The suppression of human immunodeficiency virus type 1 (HIV-1) replication with antiretroviral therapy (ART) translates in clinical benefits and reduces viral transmission [1, 2]. HIV-1 drug resistance (HIVDR) can be acquired as a consequence of incomplete viral suppression during ART and represents a major obstacle to infection control [3, 4]. HIVDR at failure is influenced by the type of regimen, previously transmitted or selected resistance and testing time [5], factors that may vary over countries.
The aims of this study are to describe the evolution of prevalence, patterns. and determinants of HIVDR in patients exposed to ART in several European countries between 1997 and 2008 and its impact on the activity of available drug options.
METHODS
The SEHERE database merged several projects and cohorts within 7 countries in Western Europe (see details in [5]). All the single data providers had previously obtained patients’ informed consent, following the protocols’ approval by the relevant Ethics Boards.
From each cohort, HIV-1 pol gene sequences of ART-experienced patients (at least 90 days of treatment) sampled between 1997 and 2008 were collected. For a subset of patients, only mutation strings (with respect to consensus B) were available. One genotype per patient per calendar year was collected. For each sequence, the corresponding patients’ demographics, HIV RNA load, and CD4+ T-cell counts within 30 days of the date of genotype sample, plus information on ART history, were matched. Viral subtype was determined by the Rega tool [6]. Unresolved classifications were decided by the first BLAST match upon a Los Alamos HIV-1 subtype reference set [7].

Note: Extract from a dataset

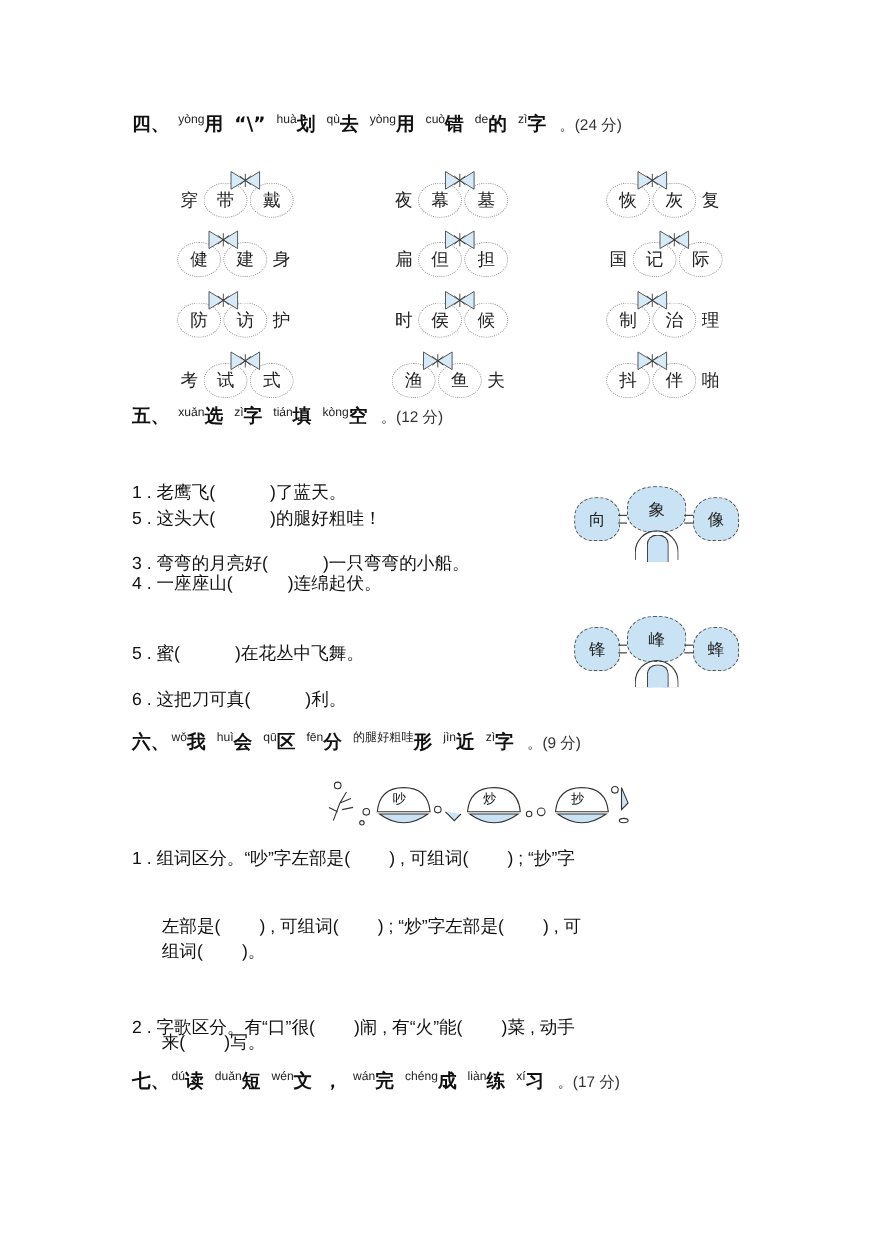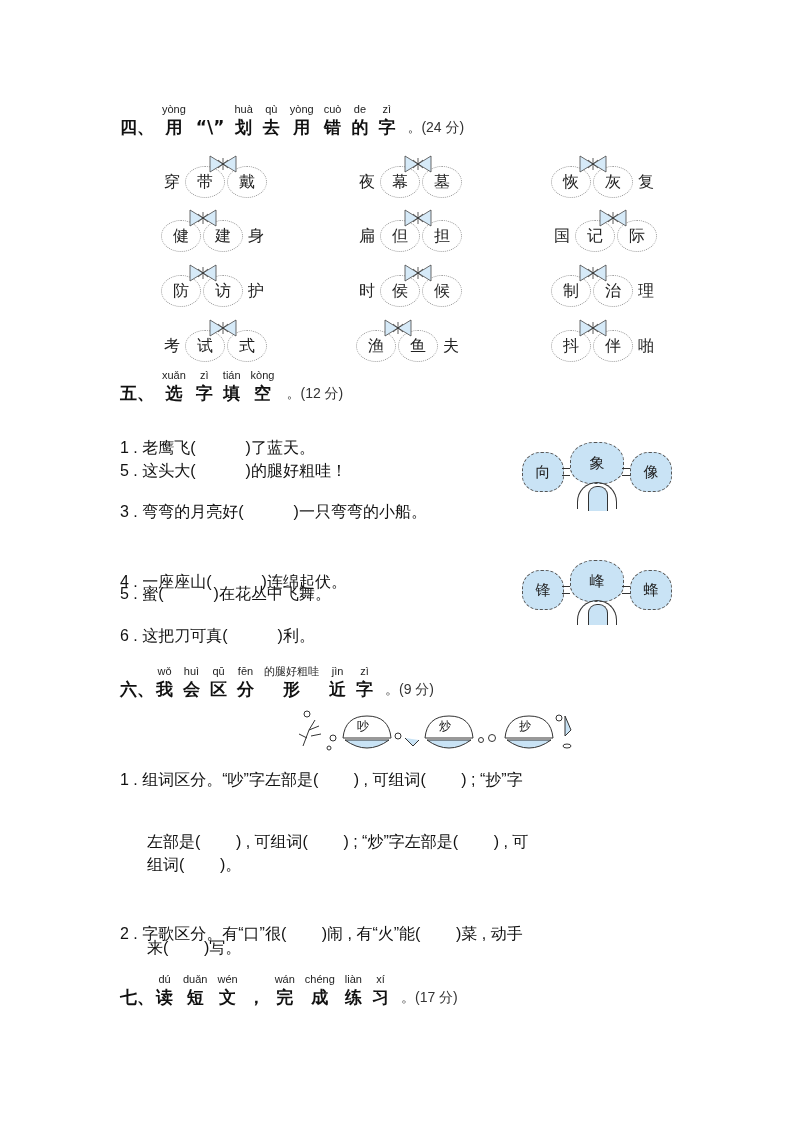"yòng" .py-unit { align-items: center -> flex-start; flex-direction: column -> row }
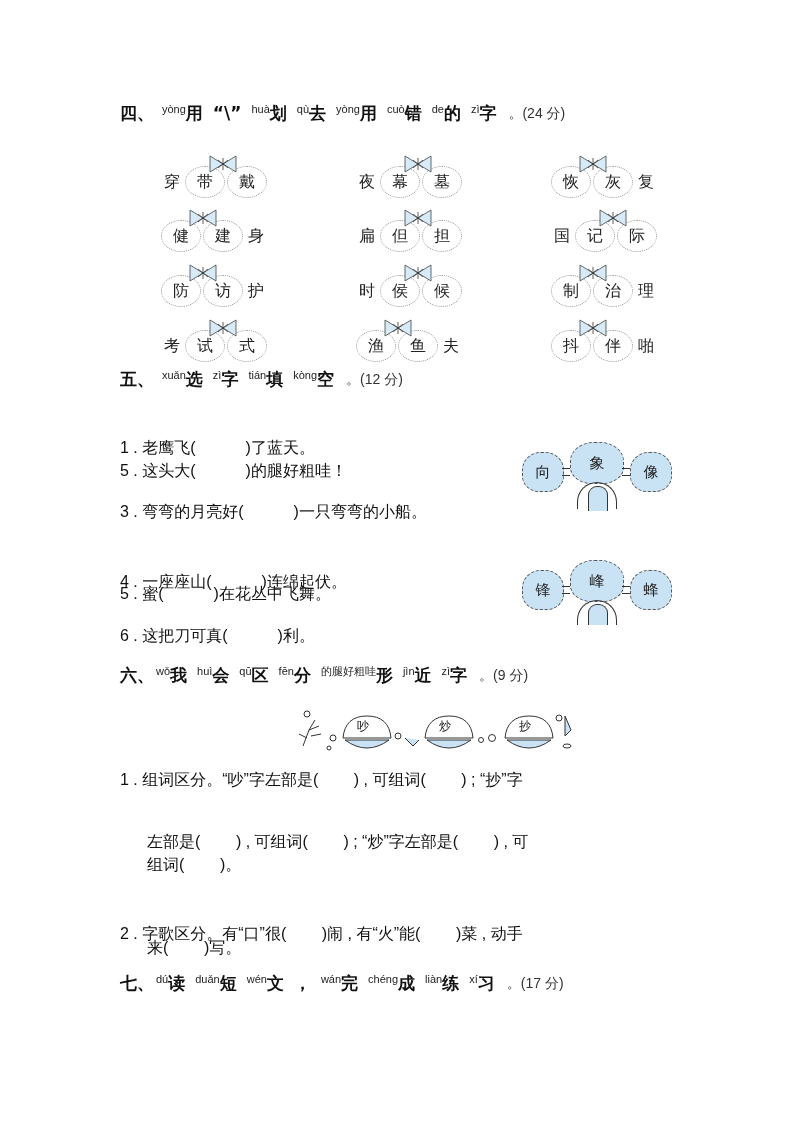"4 . 一座座山( )连绵起伏。" div.line { top: 572px -> 520px }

We defined “resistance mutations to an antiretroviral class” as the presence of ≥1 drug resistance mutation included in the IAS-USA list [8], considering the nucleoside/tide reverse transcriptase inhibitors (NRTI), nonnucleoside reverse transcriptase inhibitors (NNRTI), and major resistance mutations to the protease inhibitors (PIs). In addition, “resistance mutations to 3 classes” was defined as the presence of at least one resistance mutation in each class (major in the case of PI).
Drug resistance interpretation was performed only for cases with viral nucleotide sequence available, using the Rega v.8.0.1 algorithm [9]. This interpretation uses a weighted output accounting for drug susceptibility, genetic barrier, and potency: predicted drug activity was scored 0 for all drugs to whom the virus was interpreted as resistant, 0.25 for intermediate resistant nevirapine and efavirenz, 0.5 for intermediate resistant NRTIs, etravirine, and unboosted PIs, 0.75 for intermediate resistant boosted PIs, 0.75 for susceptible NRTIs, 1 for susceptible NNRTIs and unboosted PIs, 1.5 for susceptible boosted PIs. Susceptibility to enfuvirtide, raltegravir, and maraviroc was assumed to be 0 if used prior to or during resistance testing. If the drugs had never been used before, enfuvirtide and raltegravir were scored 1, whereas for maraviroc, susceptibility was assumed to be 0.5 considering that about 50% of treatment-failing patients never exposed to CCR5 receptor antagonists carry a susceptible virus. Predicted extensive 3-class HIVDR was defined as the absence of any fully active NRTI, NNRTI, or PI. Exhaustion of drug options was defined as an arithmetic sum of the weighted genotypic susceptibility score <2, counting only drugs that were commercially available in Europe at given calendar years (see Supplementary Figure 2 legend). For this calculation, at most one agent per drug class was allowed within a combination, with the exception of NRTIs, which were allowed unlimited combinations, except stavudine + zidovudine and emtricitabine + lamivudine.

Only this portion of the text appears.